The president noted that many of the wounded were heroes themselves, saying “they were badly wounded because they refused to leave. They wanted to help others because they saw people going down all over.”

After the meetings at UMC, the president and first lady traveled to Metropolitan Police Department headquarters and spoke with first responders and civilians who helped out in the aftermath of the shooting — an event the White House labeled the “heroes meet and greet.”

‘You are not alone’

Afterward, in remarks to pool reporters and Metro police officers, the president spoke of unity in the face of tragedy.

“Many families tonight will go to bed in a world that is suddenly empty. The people they so dearly love were torn away from them forever,” Trump said.

“Our souls are stricken with grief for every American who lost a husband or a wife, a mother or a father, a son or a daughter. We know that your sorrow feels endless. We stand together to help you carry your pain. You’re not alone. We will never leave your side.”

Trump singled out three heroes to join him during his remarks — Metro officers Tyler Peterson and Tana Gurule and civilian Aaron Stalker.

Trump said Peterson was on his second day on the job when the shooting began but nonetheless joined other officers “rushing between flying bullets to clear the fairground and save lives.”

Gurule, he said, was off-duty and attending the concert. “Although she was unarmed, as soon as the shooting began, she threw on a yellow police vest and began evacuating victims,” he said.

Stalker, a veteran, rushed to the scene to search for his loved ones, but then began evacuating other injured concertgoers using “plastic barriers as gurneys to carry the injured to transportation.”

Trump noted that the mother of Stalker’s girlfriend was among the wounded. “She is still in the hospital, and we are all pulling for her,” he said.”

Sandoval introduces Trump

Nevada Gov. Brian Sandoval also spoke, introducing the president and thanking him for his support.
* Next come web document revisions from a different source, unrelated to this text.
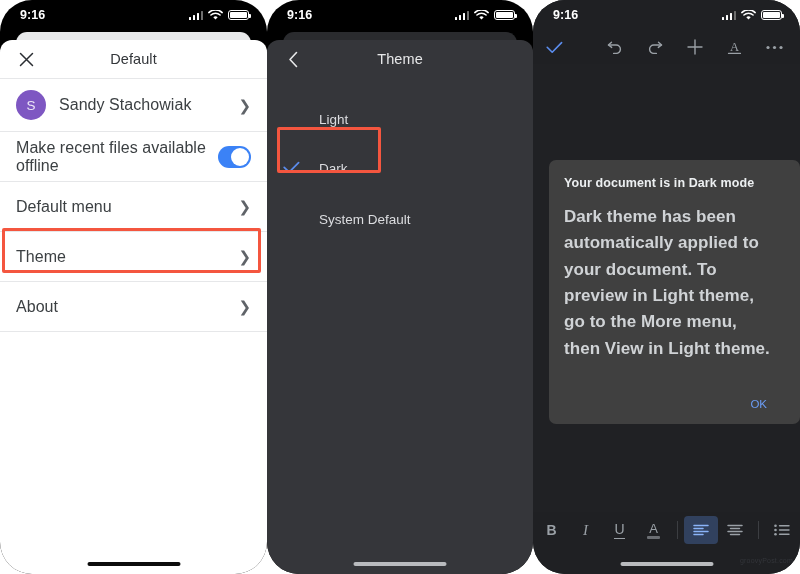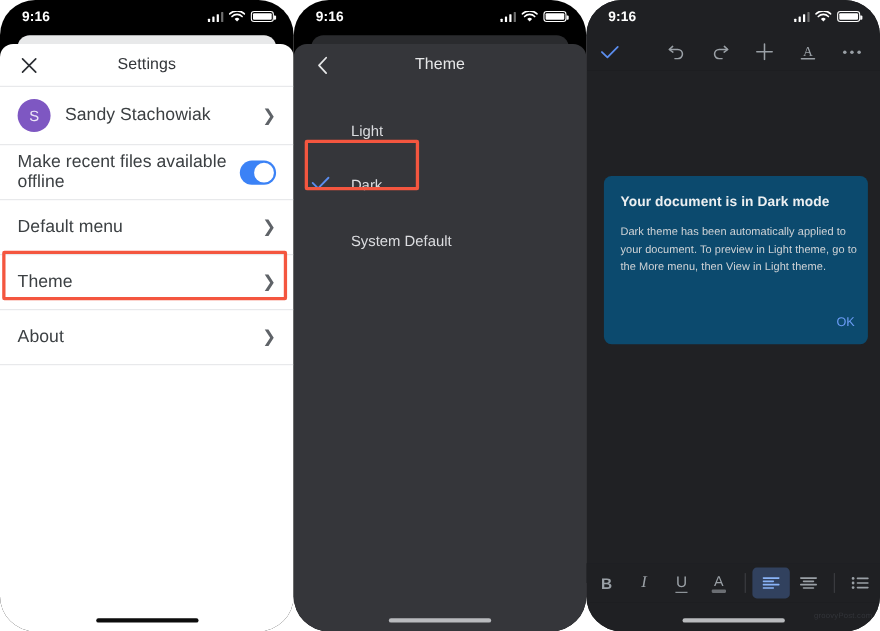--- a/index.html
+++ b/index.html
@@ -121,30 +121,30 @@
   }
   .ico { color: #9aa0a6; display: inline-flex; align-items: center; justify-content: center; }
   .ico.blue { color: #5b8dee; }
 
   .doc-canvas {
     position: absolute; left: 0; right: 0; top: 64px; bottom: 44px;
     background: #202124;
   }
 
   .dialog {
-    position: absolute; left: 16px; right: 11px; top: 160px;
-    background: #0c4a6e; border-radius: 7px;
-    padding: 16px 6px 10px 15px;
+    position: absolute; left: 16px; right: 0; top: 160px;
+    background: #404040; border-radius: 7px;
+    padding: 16px 27px 10px 15px;
   }
   .dialog h3 {
     font-size: 12.5px; font-weight: bold; color: #eceff1;
     margin-bottom: 14px; letter-spacing: 0.1px;
   }
   .dialog p {
-    font-size: 10px; color: #d0d3d6; line-height: 1.55; letter-spacing: 0.05px;
+    font-size: 17px; color: #d0d3d6; line-height: 1.55; letter-spacing: 0.05px; font-weight: bold;
   }
   .dialog .ok-wrap { display: flex; justify-content: flex-end; margin-top: 32px; }
   .dialog .ok { font-size: 11.5px; color: #6b9cf5; padding: 4px 6px; }
 
   .fmt-bar {
     position: absolute; left: 0; right: 0; bottom: 26px; height: 36px;
     background: #1f2023;
     display: flex; align-items: center; justify-content: center; gap: 0;
   }
   .fmt-btn {
@@ -200,21 +200,21 @@
 
     <div class="back-card light-card"></div>
 
     <div class="sheet light-sheet">
       <div class="sheet-head">
         <div class="head-btn">
           <svg width="15" height="15" viewBox="0 0 15 15">
             <path d="M1.5 1.5 L13.5 13.5 M13.5 1.5 L1.5 13.5" stroke="#2b2e33" stroke-width="1.5" stroke-linecap="round"></path>
           </svg>
         </div>
-        <span class="sheet-title">Settings</span>
+        <span class="sheet-title">Default</span>
       </div>
       <div class="divider"></div>
 
       <div class="row" style="height:52px;">
         <span class="avatar">S</span>
         <span class="label">Sandy Stachowiak</span>
         <span class="spacer"></span>
         <span class="chev">❯</span>
       </div>
       <div class="divider"></div>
After the Metro event, the presidential motorcade returned to McCarran for the Trumps’ return flight to the White House.

The Trumps made their rounds in Las Vegas less than three days after gunman Stephen Paddock, 64, shot into the crowd at the Route 91 Harvest Festival country music concert Sunday evening, killing 58 people and wounding more than 500 others.

The president made brief comments on the shooting as he left the White House early Tuesday, telling reporters, “Well, it’s a very sad thing. We’re going to pay our respects and to see the police who have done really a fantastic job in a very short time. And yeah they’re learning a lot more. And that’ll be announced at the appropriate time. It’s a very, very sad day for me, personally. Thank you.”

Air Force One, bearing the president, the first lady and their entourage, touched down at McCarran International Airport about 9:40 a.m. Others officials on the flight included Nevada Republicans Sen. Dean Heller and Rep. Mark Amodei as well as House Majority Leader Kevin McCarthy.

Sandoval, Attorney General Adam Laxalt, Las Vegas Mayor Carolyn Goodman and Clark County Sheriff Joe Lombardo were among the state and local officials on hand to greet them.

En route to UMC, they passed the Mandalay Bay hotel, which Paddock used as his sniper perch. The windows from which the shooter fired were not visible to the motorcade.

Bystanders lined the route, taking pictures.